Все переключились на жалкую еду, что удалось вытащить Горацию. Меня слишком тошнило, чтобы я мог есть. Я сел рядом с Енохом, не зная, что мне сделать, чтобы доказать ему, что это совпадение. Мало ли, может дед когда-то заикнулся о нем, а я не помню. Я коснулся его руки. Взгляд его был мрачен и полон разочарования. Я решил пойти от противного и доказать ему, что я не умею ничего подобного. Он дернулся в сторону от моей руки, но я взглядом молил о последнем шансе. Моя рука снова легла на его голову. Я сконцентрировался. Я вспоминал. Вспоминал скрип карандаша. Вспоминал тепло. Вспоминал рисунок. Вспоминал, как он гладил меня, сводя меня с ума. Мой разум послушно подкинул мне картинку его полуулыбки, которую я никогда не забуду. Вот и все, в общем-то, ничего не получилось.
– Это что, у меня такие огромные щеки? – громко возмутился Енох. Среди взрыва смеха он смотрел на меня со смесью недоверия и слабой попытки понять. – Как ты делаешь это? – уже тише спросил он. – И почему не можешь с Эммой?
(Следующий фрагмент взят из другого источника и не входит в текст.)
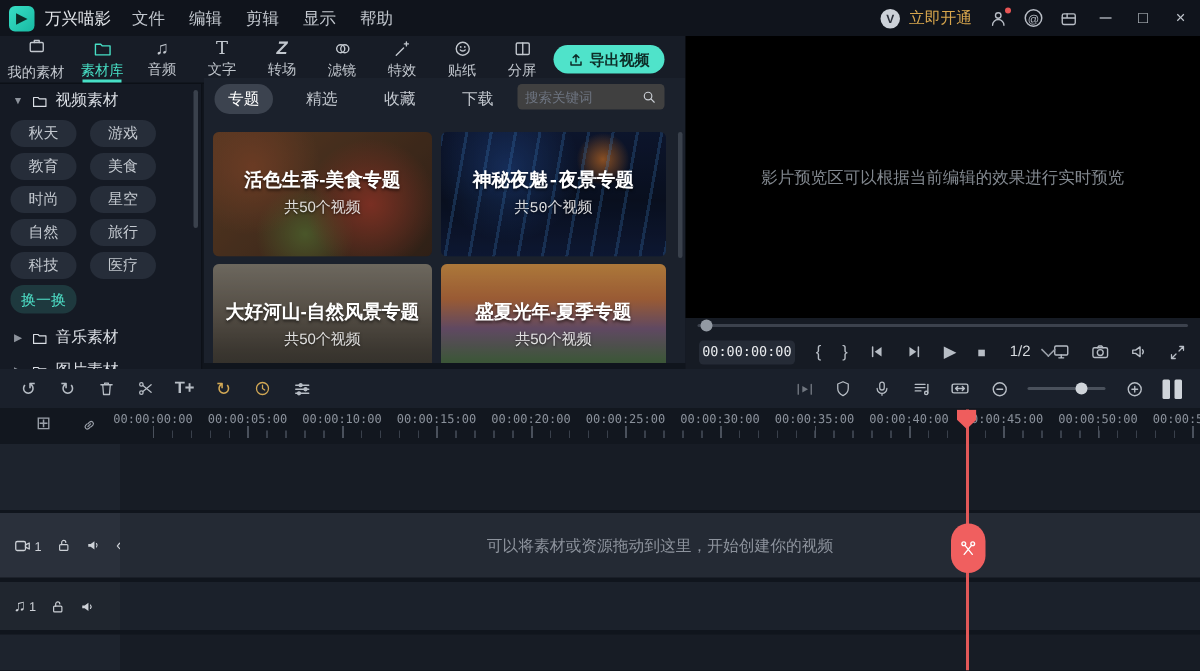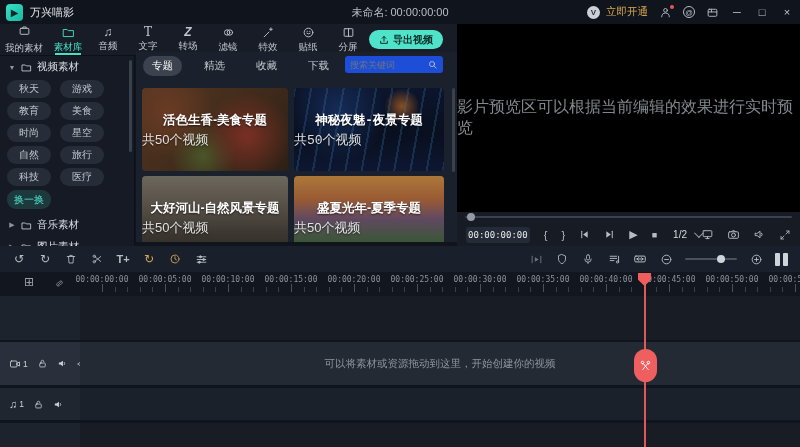--- a/index.html
+++ b/index.html
@@ -163,6 +163,13 @@
         <span>▶</span>
       </div>
     <span class="appname">万兴喵影</span>
+    <nav class="menu">
+      <span>文件</span>
+      <span>编辑</span>
+      <span>剪辑</span>
+      <span>显示</span>
+      <span>帮助</span>
+    </nav>
     <div class="proj-title">未命名: 00:00:00:00</div>
     <div class="tb-right">
       <span class="vip-badge">V</span>

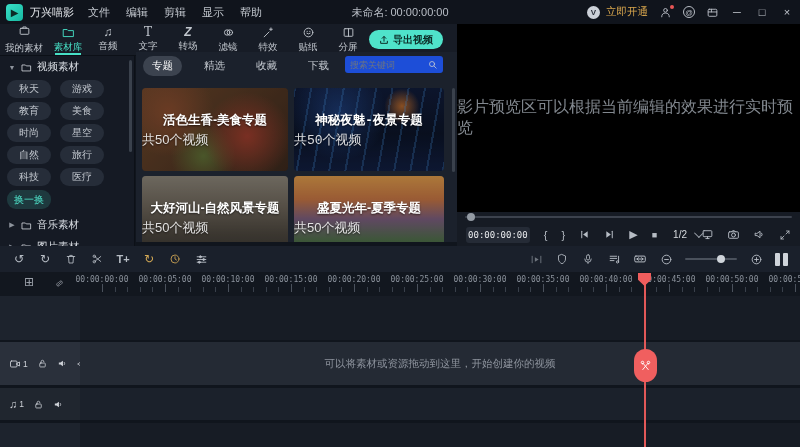--- a/index.html
+++ b/index.html
@@ -170,7 +170,6 @@
       <span>显示</span>
       <span>帮助</span>
     </nav>
-    <div class="proj-title">未命名: 00:00:00:00</div>
     <div class="tb-right">
       <span class="vip-badge">V</span>
       <span class="upgrade">立即开通</span>

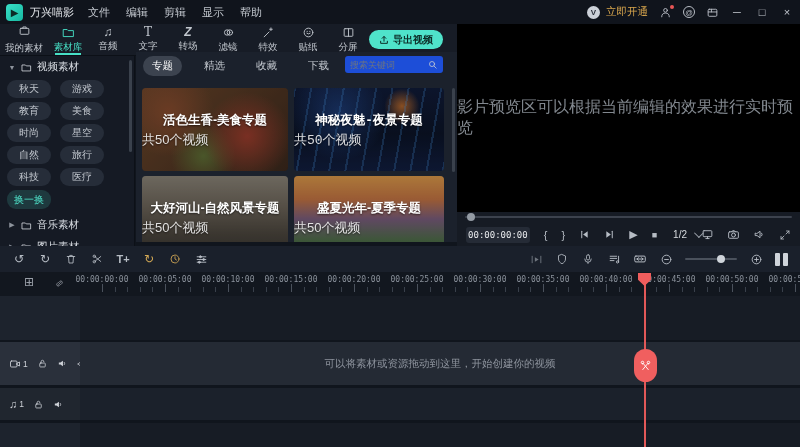--- a/index.html
+++ b/index.html
@@ -63,7 +63,7 @@
   .lib-tabs { position:absolute; left:7px; top:4px; display:flex; align-items:center; gap:13px; font-size:10.5px; color:#c3c8cf; }
   .lib-tab { padding:3px 9px; cursor:pointer; }
   .lib-tab.active { background:#3c434f; color:#ffffff; border-radius:10px; }
-  .search { position:absolute; right:14px; top:4px; width:98px; height:17px; background:#1d4ed8;
+  .search { position:absolute; right:14px; top:4px; width:98px; height:17px; background:#404040;
     border-radius:3px; display:flex; align-items:center; padding:0 5px; gap:4px; }
   .search input { flex:1; min-width:0; background:transparent; border:0; outline:none; color:#aeb4bd; font-size:9px;
     font-family:inherit; }

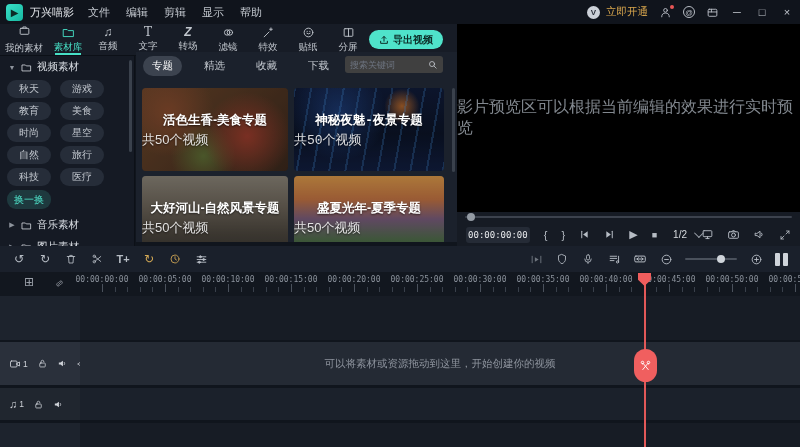--- a/index.html
+++ b/index.html
@@ -94,7 +94,7 @@
   .preview { position:absolute; left:457px; top:24px; width:343px; height:222px; background:#161b24; }
   .screen { position:absolute; left:0; top:0; width:343px; height:188px; background:#000;
     display:flex; align-items:center; justify-content:center; }
-  .screen .ph { color:#82888f; font-size:16px; }
+  .screen .ph { color:#82888f; font-size:11px; }
   .seek { position:absolute; left:8px; right:8px; top:192px; height:2px; background:#3c424d; border-radius:1px; }
   .seek .dot { position:absolute; left:2px; top:-3px; width:8px; height:8px; border-radius:50%; background:#939aa3; }
   .pctrl { position:absolute; left:0; right:0; top:199px; height:23px; display:flex; align-items:center;

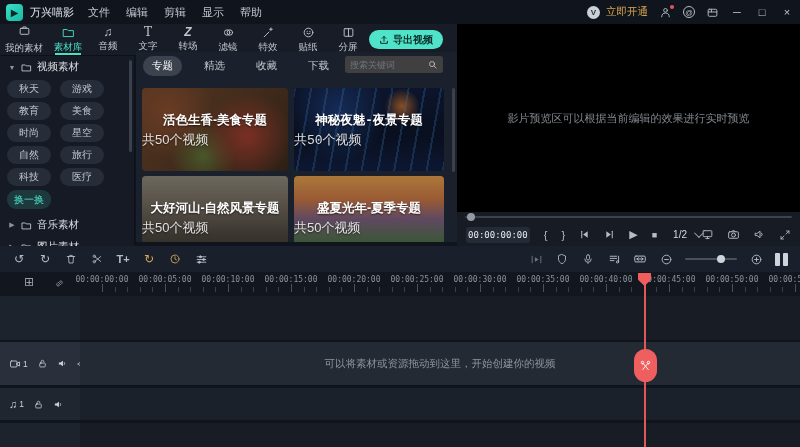--- a/index.html
+++ b/index.html
@@ -72,8 +72,8 @@
   .card .shade { position:absolute; inset:0; background:rgba(10,14,20,.25); }
   .card .t { position:absolute; left:0; right:0; top:24px; text-align:center; color:#fff;
     font-size:12.5px; font-weight:bold; text-shadow:0 1px 2px rgba(0,0,0,.6); }
-  .card .s { position:absolute; left:0; right:0; top:43px; color:rgba(255,255,255,.85);
-    font-size:13px; text-shadow:0 1px 2px rgba(0,0,0,.6); }
+  .card .s { position:absolute; left:0; right:0; top:43px; text-align:center; color:rgba(255,255,255,.85);
+    font-size:10px; text-shadow:0 1px 2px rgba(0,0,0,.6); }
   .theme-food { background:
     radial-gradient(circle at 18% 28%, #8a4a2a 0%, rgba(0,0,0,0) 34%),
     radial-gradient(circle at 72% 58%, #9e3a28 0%, rgba(0,0,0,0) 38%),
Я пожал плечами. Я вообще не верил, что это правда. Потом я нашел рукой его медальон на своей шее. Может быть, из-за него? Я указал на него Еноху. Он пожал плечами в ответ. Я решил не думать об этом, тем более что пришел Хью с новостью о том, что видел много воды. Мы добрались до озера довольно быстро, ведь не было слышно ни звука из леса. Не было больше собак, криков и хруста веток, кроме того, что производили мы. Посреди озера стояла скала, просто как из той сказки, что Бронвин читала детям возле моря. Эмма ринулась туда, никого не спросив, и мне пришлось последовать за ней, чтобы глупая девчонка не утонула. Хотя когда я шлепнулся в воду в горле этого монстра из камня, я запоздало подумал, что ничем бы ей и не помог, а бесславно утонул бы вместе с ней, вот и все. Но вопреки всякой логике мы обнаружили вход в петлю. Была ли книга сказок путеводителем? Я не знал. Но у нас не было другой идеи, кроме как лезть на гору, где могло быть убежище имбрины. Честно говоря, я в это слабо верил.
Мы забирались на гору довольно медленно. Хоть мы и отдохнули, больше сил у нас не стало. Когда я посмотрел вниз, на озеро, мне стало плохо от высоты. Желудок скрутило. Я подумал, что с таким успехом у меня его окончательно перекрутит и оторвет ко всем чертям, когда я понял, что ощущаю голод. Слабый, но определенно пустотный голод. Откуда ей взяться в петле? Этого не могло быть, я что-то путал. И все же на следующем обрыве я посмотрел на скалы вокруг озера. Мое нехорошее ощущение усиливалось. Я ощущал, как медальон жег мне кожу. Видимо, это охраняло меня от припадка. Но припадки точно не случаются, когда пустота рядом. Или одного раза мало, чтобы это утверждать? Я смотрел внимательнее. Эмма спросила меня, что не так. Я отмахнулся. Она полезла выше. Я смотрел, позволяя этому чувству внутри меня говорить со мной. Енох спросил, началось или нет. Я понял, что он про припадок и мотнул головой. Нет. Не припадок.
Наконец я наткнулся взглядом на то, что искал. Вид пустоты в петле сорвал предохранитель медальона Еноха. Я заорал, попадая в один тон с пустотой. Конечно, раз я видел ее, она видела меня. Дети в ужасе оборачивались, а я кричал им, чтобы лезли дальше. Здесь, на высоте, мы были отличной добычей. Просто шикарным блюдом. Мы забирались на гору, но слишком медленно. Я спиной ощущал, как быстро пустота несется к нам. Она была сильной и тренированной, а мы голодными и уставшими. Но я верил, что мы успеем. Не мог не верить. Пока мы не уткнулись в отвесную стену.